There remain several gaps in the placebo-controlled evidence base for CFTR modulators. RCTs to date have excluded young children (<6 years old) and therefore the earliest age of safe use of CFTR modulators remains uncertain. However, small open-label 24-week studies have demonstrated a similar safety profile of IVA in children 1–5 years old with CFTR gating mutations compared to older age groups studied37,38. Most RCTs have also excluded CF individuals with severe lung disease (ppFEV1 < 40%), individuals colonized/infected with bacteria associated with rapid lung function decline (e.g. Burkholderia cenocepacia, Mycobacterium abscessus), and individuals with very frequent pulmonary exacerbations requiring continuous or near continuous systemic antibiotics by virtue of requiring clinical stability and no systemic antibiotics 4 weeks prior to randomization and therefore the efficacy and safety of CFTR modulators in these sub-groups remain unclear. For example, based on observational data, F508del homozygous individuals with advanced lung disease started on LUM-IVA have increased respiratory-related adverse events leading to treatment discontinuation; therefore, closer monitoring following treatment initiation is recommended39,40.
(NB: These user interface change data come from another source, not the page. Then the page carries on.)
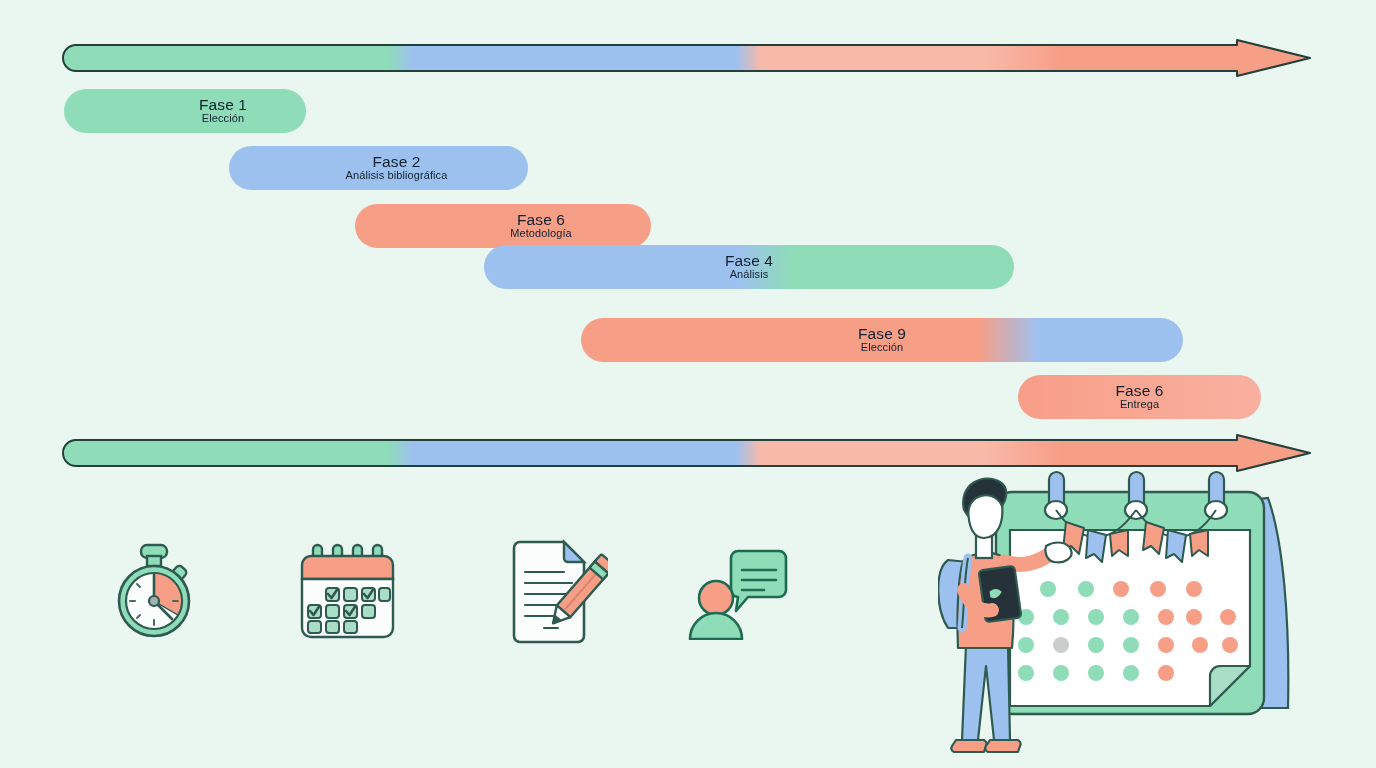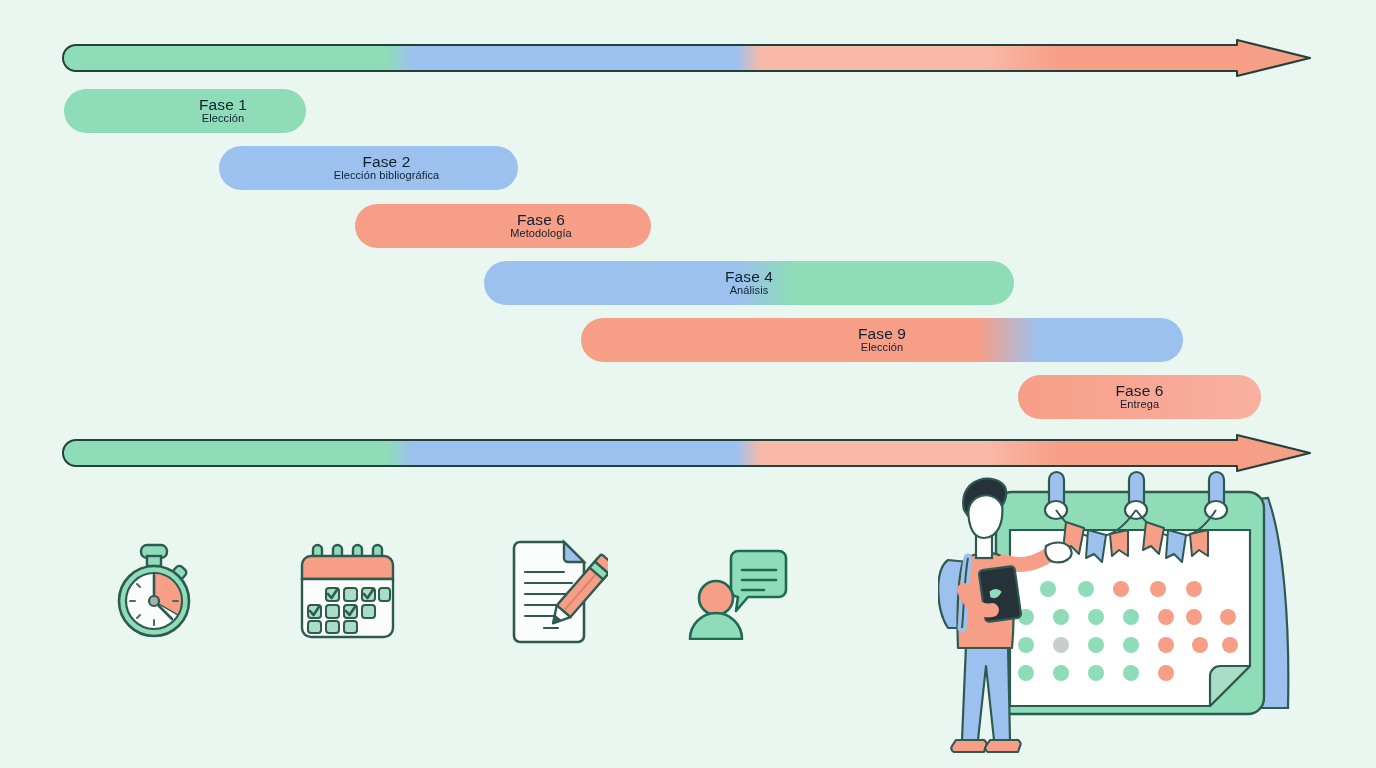--- a/index.html
+++ b/index.html
@@ -102,7 +102,7 @@
           <div class="pill-sub">Elección</div>
         </div>
       </div>
-      <div class="phase-pill" style="left: 219px; top: 146px; width: 299px; background: linear-gradient(90deg, rgb(157, 193, 239) 0%, rgb(157, 193, 239) 100%);">
+      <div class="phase-pill" style="left: 229px; top: 146px; width: 299px; background: linear-gradient(90deg, rgb(157, 193, 239) 0%, rgb(157, 193, 239) 100%);">
         <div class="pill-inner" style="--label-shift: 18px;">
           <div class="pill-title">Fase 2</div>
           <div class="pill-sub">Elección bibliográfica</div>

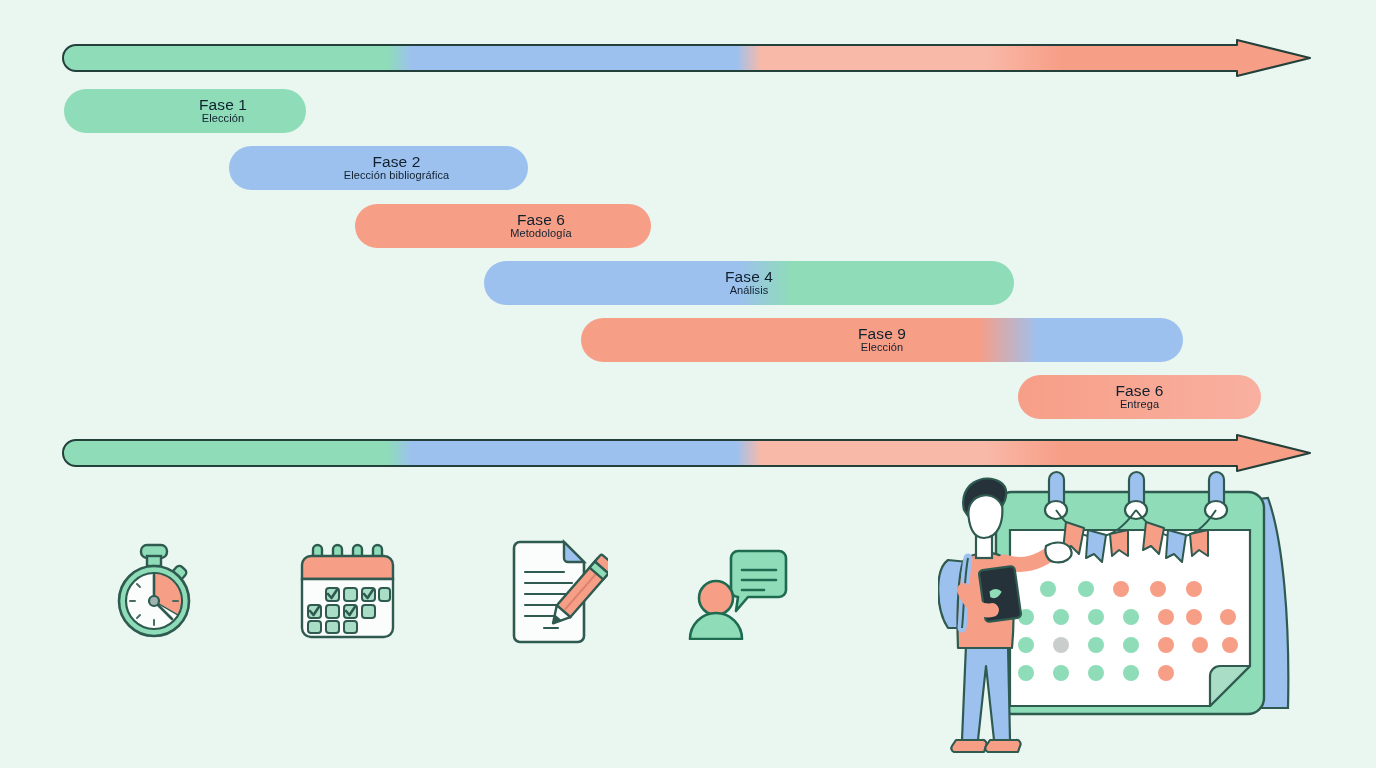--- a/index.html
+++ b/index.html
@@ -105,7 +105,7 @@
       <div class="phase-pill" style="left: 229px; top: 146px; width: 299px; background: linear-gradient(90deg, rgb(157, 193, 239) 0%, rgb(157, 193, 239) 100%);">
         <div class="pill-inner" style="--label-shift: 18px;">
           <div class="pill-title">Fase 2</div>
-          <div class="pill-sub">Elección bibliográfica</div>
+          <div class="pill-sub">Análisis bibliográfica</div>
         </div>
       </div>
       <div class="phase-pill" style="left: 355px; top: 204px; width: 296px; background: linear-gradient(90deg, rgb(247, 158, 135) 0%, rgb(247, 158, 135) 100%);">

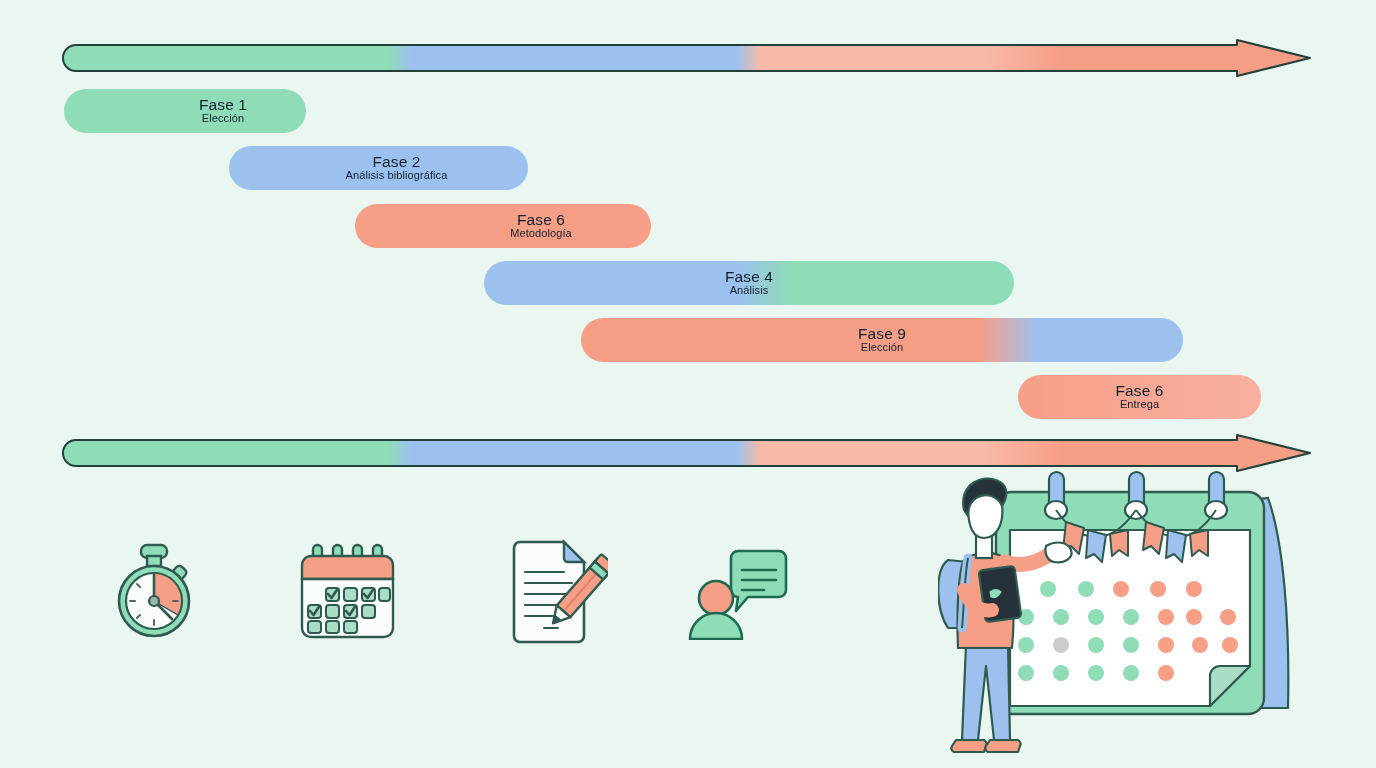--- a/index.html
+++ b/index.html
@@ -114,7 +114,7 @@
           <div class="pill-sub">Metodología</div>
         </div>
       </div>
-      <div class="phase-pill" style="left: 484px; top: 261px; width: 530px; background: linear-gradient(90deg, rgb(157, 193, 239) 0%, rgb(157, 193, 239) 48%, rgb(142, 220, 184) 58%, rgb(142, 220, 184) 100%);">
+      <div class="phase-pill" style="left: 484px; top: 245px; width: 530px; background: linear-gradient(90deg, rgb(157, 193, 239) 0%, rgb(157, 193, 239) 48%, rgb(142, 220, 184) 58%, rgb(142, 220, 184) 100%);">
         <div class="pill-inner" style="--label-shift: 0px;">
           <div class="pill-title">Fase 4</div>
           <div class="pill-sub">Análisis</div>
Most placebo-controlled RCTs to date have been limited to a maximum duration of 48 weeks and therefore the long-term placebo-controlled effects of these therapies remain unclear. However, an open-label extension trial evaluating the long-term effects of ivacaftor up to 144 weeks has demonstrated sustained clinical benefits of ivacaftor on lung function, weight, patient-reported respiratory symptoms and PEx risk reduction with no new safety concerns35. Furthermore, based on combined data from an open-label extension trial and U.S. CF patient registry data, the rate of lung function decline over 3 years was lower in G551D patients treated with ivacaftor compared to propensity-matched controls from the CF registry, suggestive of a disease-modifying effect over the longer term.

In conclusion, based on randomized placebo-controlled parallel design trials, CFTR potentiation with IVA in individuals with a G551D mutation is safe, and results in robust clinical benefits compared to placebo and to date is superior to the effects observed with CFTR modulators in other CF genotypes. The effects of TEZ-IVA and LUM-IVA in F508del homozygous individuals are comparable with respect to the magnitude of change in ppFEV1 and PEx risk reduction but TEZ-IVA is safer and leads to greater improvement in respiratory symptoms.